Saved data entries:
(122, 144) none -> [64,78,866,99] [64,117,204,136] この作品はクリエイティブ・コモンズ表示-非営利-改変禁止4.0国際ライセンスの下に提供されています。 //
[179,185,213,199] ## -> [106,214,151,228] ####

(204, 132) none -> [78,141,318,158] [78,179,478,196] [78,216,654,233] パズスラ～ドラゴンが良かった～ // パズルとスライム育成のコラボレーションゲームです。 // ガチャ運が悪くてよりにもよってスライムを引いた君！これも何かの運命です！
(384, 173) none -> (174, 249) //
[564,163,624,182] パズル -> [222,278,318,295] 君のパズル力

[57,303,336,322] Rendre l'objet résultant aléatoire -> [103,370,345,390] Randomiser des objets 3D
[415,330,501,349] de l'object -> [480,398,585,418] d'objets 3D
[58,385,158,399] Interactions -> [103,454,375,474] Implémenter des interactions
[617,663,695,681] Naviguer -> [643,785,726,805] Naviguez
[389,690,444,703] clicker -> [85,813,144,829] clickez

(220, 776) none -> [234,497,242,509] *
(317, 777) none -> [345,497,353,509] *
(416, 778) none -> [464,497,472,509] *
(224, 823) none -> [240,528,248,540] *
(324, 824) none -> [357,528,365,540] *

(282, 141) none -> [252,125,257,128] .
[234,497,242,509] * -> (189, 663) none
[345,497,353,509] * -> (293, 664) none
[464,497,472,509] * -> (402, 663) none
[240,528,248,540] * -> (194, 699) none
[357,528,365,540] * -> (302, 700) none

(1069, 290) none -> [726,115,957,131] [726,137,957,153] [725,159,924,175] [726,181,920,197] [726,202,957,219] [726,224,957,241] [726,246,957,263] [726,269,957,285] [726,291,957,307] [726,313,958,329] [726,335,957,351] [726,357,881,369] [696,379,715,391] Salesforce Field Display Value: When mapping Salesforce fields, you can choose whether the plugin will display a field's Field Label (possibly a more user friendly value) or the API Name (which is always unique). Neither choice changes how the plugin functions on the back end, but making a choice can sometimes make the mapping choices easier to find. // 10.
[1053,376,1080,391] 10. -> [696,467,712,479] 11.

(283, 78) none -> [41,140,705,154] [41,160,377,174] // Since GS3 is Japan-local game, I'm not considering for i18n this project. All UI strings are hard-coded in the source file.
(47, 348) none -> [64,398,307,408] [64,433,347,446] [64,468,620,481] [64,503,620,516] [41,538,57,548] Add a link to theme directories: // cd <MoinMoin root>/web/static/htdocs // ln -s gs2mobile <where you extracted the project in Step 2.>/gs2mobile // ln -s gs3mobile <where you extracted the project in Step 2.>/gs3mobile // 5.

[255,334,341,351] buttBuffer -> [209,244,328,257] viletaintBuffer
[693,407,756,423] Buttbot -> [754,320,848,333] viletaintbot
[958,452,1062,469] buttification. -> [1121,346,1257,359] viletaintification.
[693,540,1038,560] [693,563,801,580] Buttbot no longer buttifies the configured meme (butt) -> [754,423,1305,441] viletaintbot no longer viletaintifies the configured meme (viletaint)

▶ _WHAT IS REQUIRED_: Your task is to restate, word for word, only those lines above that fall between the line holding "(220, 776) none -> [234,497,242,509] *" and the line holding "[357,528,365,540] * -> (302, 700) none", inclusive.

▶ _RESULT OF THIS EXERCISE_:
(220, 776) none -> [234,497,242,509] *
(317, 777) none -> [345,497,353,509] *
(416, 778) none -> [464,497,472,509] *
(224, 823) none -> [240,528,248,540] *
(324, 824) none -> [357,528,365,540] *

(282, 141) none -> [252,125,257,128] .
[234,497,242,509] * -> (189, 663) none
[345,497,353,509] * -> (293, 664) none
[464,497,472,509] * -> (402, 663) none
[240,528,248,540] * -> (194, 699) none
[357,528,365,540] * -> (302, 700) none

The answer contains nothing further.